Но всё изменилось, когда из Бердичева погостить к двоюродному брату, которого не видела много лет, приехала тётя Тойба. Умная, проницательная, дальновидная, тётя Тойба сразу поняла, в чём дело. Нет, учитель племянницы ей очень понравился: «Славный молодой человек – ничего не скажешь; образованный и к тому же из приличной семьи – это совсем хорошо. Но почему это учитель должен быть так близок со своей ученицей? А по её мнению, учитель что-то слишком уж близок с ученицей. Откуда ей это известно? Уж тётя Тойба знает! У тёти Тойбы такой глаз! Тётя Тойба взяла на себя труд следить за каждым шагом юной пары, и сама своими глазами видела, как они ели из одной тарелки. Где это было? У Доди (Додя – эконом Лоева. – А. К.). Тётя Тойба из Бердичева с первого же дня заметила, что девушка изнывает по парню, а парень готов жизнь отдать для девушки. Да это всякий видит, говорила тётя Тойба; не видеть этого может разве лишь слепой на оба глаза или тот, кто не хочет замечать, что у него под носом делается…»[41]41
  «С ярмарки».


[Закрыть]

Своими наблюдениями и соображениями тётя Тойба поделилась с Лоевым – под строжайшим секретом и за полчаса до своего отъезда; и тот вскипел так, что перепуганная тётя Тойба, уразумев, к чему привели её слова, тут же дала обратную: это всё так, но какие причины для огорчения? Они же любят друг друга; а что парень беден, так бедность не порок. Лоев знает, что бедность не порок; Лоев согласен, что парень славный и образованный, но завести роман у него в доме и за его спиной! Отец выбирает дочери жениха, а не сама она принимает решение, не спросясь отца! Лоев был оскорблён, взбешён, возмущён.
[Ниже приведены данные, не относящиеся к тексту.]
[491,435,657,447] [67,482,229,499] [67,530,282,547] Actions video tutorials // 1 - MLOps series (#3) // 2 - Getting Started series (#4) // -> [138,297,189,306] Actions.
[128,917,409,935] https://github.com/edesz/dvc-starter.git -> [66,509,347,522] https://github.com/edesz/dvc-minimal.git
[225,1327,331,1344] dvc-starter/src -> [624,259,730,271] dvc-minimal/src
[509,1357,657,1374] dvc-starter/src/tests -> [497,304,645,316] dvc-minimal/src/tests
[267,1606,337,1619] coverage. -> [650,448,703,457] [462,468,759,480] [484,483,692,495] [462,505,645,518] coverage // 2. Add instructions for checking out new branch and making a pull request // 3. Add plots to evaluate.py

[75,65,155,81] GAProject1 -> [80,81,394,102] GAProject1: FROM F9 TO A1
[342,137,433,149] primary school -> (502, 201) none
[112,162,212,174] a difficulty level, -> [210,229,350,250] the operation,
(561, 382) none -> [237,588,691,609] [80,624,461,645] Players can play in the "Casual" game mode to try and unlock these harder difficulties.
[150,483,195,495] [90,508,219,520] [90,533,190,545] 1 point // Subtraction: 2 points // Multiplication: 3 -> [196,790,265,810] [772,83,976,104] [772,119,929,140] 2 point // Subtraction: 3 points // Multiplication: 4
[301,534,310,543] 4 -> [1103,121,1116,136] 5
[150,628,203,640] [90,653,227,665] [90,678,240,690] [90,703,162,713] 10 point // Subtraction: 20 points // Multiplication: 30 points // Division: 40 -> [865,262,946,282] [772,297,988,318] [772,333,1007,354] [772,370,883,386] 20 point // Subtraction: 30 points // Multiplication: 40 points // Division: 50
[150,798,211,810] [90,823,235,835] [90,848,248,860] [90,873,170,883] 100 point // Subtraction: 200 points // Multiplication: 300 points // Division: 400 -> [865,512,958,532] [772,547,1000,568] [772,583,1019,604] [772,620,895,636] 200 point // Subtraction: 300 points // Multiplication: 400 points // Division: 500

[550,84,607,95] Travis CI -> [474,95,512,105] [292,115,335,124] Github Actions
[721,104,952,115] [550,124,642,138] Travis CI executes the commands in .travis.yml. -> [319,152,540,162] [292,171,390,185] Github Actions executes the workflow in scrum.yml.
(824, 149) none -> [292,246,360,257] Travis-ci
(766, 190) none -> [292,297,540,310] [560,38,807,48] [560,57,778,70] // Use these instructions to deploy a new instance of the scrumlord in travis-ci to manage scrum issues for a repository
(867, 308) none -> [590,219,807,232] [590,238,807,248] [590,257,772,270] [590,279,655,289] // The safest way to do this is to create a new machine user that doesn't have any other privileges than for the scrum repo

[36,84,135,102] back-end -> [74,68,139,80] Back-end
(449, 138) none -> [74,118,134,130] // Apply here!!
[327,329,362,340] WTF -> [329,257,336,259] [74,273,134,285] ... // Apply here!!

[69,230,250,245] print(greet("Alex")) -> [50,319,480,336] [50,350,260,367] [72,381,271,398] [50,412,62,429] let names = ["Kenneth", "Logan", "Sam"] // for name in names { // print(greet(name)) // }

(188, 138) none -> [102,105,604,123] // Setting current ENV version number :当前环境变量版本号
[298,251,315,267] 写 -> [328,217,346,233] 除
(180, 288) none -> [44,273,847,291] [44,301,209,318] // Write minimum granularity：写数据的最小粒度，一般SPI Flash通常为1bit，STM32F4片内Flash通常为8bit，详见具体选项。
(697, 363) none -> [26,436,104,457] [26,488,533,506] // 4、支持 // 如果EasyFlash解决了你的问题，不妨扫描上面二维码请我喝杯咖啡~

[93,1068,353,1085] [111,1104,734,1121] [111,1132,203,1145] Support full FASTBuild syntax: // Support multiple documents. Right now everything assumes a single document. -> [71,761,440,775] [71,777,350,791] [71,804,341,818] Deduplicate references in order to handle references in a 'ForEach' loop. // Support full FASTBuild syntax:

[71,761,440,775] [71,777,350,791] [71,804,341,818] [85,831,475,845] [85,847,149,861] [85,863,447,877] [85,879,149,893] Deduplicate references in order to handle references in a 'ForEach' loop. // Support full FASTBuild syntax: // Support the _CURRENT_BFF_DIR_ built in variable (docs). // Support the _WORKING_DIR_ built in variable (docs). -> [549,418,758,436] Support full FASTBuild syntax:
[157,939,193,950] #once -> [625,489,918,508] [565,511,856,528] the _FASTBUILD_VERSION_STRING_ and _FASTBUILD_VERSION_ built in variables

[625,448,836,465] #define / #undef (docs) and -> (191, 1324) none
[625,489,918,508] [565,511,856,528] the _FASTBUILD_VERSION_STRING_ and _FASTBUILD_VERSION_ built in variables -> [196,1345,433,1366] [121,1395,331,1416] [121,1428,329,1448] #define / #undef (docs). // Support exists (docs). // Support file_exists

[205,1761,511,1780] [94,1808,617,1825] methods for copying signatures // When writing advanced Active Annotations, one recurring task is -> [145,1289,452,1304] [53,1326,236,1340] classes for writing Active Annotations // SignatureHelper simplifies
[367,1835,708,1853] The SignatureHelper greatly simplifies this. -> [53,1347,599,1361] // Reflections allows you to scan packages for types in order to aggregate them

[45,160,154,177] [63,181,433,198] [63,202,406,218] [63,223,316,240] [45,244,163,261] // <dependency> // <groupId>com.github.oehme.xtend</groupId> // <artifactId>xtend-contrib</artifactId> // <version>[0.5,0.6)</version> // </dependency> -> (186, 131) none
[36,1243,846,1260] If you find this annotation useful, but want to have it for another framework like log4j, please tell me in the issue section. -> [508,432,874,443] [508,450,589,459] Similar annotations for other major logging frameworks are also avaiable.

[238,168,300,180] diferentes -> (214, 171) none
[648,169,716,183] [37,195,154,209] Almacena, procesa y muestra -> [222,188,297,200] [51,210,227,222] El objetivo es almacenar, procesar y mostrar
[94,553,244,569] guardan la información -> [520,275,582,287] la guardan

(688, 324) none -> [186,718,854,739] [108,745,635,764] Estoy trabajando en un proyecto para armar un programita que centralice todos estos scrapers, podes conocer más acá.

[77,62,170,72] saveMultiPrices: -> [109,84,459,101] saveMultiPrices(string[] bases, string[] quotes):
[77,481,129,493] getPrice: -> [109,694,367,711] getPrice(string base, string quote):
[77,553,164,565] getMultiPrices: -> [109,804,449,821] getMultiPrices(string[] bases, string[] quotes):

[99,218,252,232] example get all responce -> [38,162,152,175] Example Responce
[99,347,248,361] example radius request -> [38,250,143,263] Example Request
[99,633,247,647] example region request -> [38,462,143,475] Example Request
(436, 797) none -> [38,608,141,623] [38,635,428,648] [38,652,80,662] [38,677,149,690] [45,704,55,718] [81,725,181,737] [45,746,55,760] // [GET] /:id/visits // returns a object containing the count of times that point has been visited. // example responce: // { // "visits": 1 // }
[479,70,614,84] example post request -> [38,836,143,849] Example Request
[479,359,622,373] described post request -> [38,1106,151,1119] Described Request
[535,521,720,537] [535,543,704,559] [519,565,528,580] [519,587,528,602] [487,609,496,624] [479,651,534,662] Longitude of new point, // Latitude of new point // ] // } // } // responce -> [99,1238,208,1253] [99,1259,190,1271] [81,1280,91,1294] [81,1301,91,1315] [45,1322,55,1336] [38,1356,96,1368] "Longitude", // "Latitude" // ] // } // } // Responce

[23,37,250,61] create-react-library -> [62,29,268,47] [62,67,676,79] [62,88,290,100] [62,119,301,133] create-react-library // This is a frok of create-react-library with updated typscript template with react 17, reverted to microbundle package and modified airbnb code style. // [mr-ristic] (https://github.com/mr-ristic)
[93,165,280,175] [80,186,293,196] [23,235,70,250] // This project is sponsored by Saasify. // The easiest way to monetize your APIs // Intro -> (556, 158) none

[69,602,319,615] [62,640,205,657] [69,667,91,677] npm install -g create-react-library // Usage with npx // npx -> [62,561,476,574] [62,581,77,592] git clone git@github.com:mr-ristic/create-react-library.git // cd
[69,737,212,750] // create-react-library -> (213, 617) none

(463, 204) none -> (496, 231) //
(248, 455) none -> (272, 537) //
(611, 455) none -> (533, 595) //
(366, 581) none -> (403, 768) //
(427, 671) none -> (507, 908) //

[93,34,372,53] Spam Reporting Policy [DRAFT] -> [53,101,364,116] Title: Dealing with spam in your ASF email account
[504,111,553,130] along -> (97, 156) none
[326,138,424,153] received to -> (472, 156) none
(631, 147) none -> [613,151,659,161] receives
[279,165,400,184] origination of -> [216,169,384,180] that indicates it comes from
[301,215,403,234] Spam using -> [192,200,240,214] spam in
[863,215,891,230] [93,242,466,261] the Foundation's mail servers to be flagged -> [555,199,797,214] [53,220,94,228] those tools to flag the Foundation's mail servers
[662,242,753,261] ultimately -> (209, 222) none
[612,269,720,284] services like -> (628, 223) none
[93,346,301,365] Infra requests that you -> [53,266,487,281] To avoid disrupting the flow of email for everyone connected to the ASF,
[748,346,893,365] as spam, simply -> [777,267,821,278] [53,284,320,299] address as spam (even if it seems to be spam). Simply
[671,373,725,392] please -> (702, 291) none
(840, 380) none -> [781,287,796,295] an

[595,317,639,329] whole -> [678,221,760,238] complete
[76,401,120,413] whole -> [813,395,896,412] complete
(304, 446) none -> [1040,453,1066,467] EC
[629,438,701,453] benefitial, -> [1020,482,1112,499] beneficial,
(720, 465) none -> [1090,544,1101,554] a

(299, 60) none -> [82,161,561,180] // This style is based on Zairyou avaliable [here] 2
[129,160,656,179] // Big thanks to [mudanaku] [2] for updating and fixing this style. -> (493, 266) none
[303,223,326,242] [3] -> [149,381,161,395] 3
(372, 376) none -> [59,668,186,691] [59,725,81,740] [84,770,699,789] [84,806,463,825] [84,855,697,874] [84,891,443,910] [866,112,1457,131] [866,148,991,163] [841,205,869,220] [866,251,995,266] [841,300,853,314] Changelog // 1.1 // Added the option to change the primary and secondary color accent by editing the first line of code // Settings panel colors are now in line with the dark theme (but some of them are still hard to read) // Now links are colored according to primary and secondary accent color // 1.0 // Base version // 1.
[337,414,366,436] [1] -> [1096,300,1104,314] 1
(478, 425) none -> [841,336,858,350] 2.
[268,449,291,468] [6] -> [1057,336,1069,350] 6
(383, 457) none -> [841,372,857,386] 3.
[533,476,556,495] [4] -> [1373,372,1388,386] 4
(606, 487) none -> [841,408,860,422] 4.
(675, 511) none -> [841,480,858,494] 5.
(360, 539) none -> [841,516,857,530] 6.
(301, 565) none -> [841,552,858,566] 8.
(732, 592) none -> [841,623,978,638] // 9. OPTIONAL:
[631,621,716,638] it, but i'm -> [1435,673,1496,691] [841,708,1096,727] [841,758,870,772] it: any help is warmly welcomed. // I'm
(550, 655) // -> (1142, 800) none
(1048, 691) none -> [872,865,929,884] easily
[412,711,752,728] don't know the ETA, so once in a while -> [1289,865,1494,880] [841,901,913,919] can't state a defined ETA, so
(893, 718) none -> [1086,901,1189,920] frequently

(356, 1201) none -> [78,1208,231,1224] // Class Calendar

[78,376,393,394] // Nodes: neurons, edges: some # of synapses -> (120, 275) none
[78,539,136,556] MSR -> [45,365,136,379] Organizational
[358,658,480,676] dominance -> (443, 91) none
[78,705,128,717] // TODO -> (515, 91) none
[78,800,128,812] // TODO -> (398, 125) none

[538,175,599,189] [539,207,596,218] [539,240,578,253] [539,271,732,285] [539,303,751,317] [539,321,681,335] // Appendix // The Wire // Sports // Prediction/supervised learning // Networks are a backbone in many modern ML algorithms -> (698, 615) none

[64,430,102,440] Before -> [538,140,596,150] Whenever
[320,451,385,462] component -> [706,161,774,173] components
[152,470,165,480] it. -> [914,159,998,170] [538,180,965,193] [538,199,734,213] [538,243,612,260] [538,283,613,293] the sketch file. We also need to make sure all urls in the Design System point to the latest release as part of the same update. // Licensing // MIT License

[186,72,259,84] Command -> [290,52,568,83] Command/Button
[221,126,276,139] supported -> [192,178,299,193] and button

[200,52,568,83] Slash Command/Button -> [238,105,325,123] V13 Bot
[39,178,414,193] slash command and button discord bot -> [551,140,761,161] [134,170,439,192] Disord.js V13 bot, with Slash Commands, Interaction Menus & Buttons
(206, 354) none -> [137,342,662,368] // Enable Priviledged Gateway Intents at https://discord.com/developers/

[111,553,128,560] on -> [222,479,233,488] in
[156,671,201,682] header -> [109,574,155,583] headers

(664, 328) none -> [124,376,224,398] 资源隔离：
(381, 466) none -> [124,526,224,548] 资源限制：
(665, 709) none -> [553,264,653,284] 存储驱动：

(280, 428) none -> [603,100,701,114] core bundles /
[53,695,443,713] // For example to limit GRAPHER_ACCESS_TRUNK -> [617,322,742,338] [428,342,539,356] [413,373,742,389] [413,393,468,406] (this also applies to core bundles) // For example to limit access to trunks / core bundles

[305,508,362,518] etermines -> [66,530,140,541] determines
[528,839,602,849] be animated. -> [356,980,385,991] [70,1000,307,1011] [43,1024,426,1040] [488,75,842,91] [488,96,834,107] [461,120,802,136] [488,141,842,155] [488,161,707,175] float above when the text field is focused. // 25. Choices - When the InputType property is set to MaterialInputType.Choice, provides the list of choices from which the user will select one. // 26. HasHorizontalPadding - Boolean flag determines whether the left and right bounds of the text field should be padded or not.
Обо всём этом Шолом узнал на следующее утро, когда, проснувшись, не обнаружил в доме никого, кроме слуг. Слуги не знали, куда вдруг уехали хозяева; передали Шолому пакет с жалованьем за все три года и указали на запряжённые сани, что ждали его на дороге. «Изгнанием из рая» назовёт этот день Шолом-Алейхем.

Куда едет молодой человек с деньгами, разбитым сердцем, кучей рукописей и литературными амбициями? Конечно, в Киев. Заехать по дороге на почтовую станцию, к хорошему другу почтмейстеру Малиновскому, взять с него обещание, что он станет передавать письма Шолома прямо в руки Ольге, минуя Лоева, – и в Киев! (Почтмейстер обещал, он был Шолому хорошим другом, но Лоеву – ещё лучшим, и как потом выяснилось, от Малиновского Ольга не получила ни одного письма.)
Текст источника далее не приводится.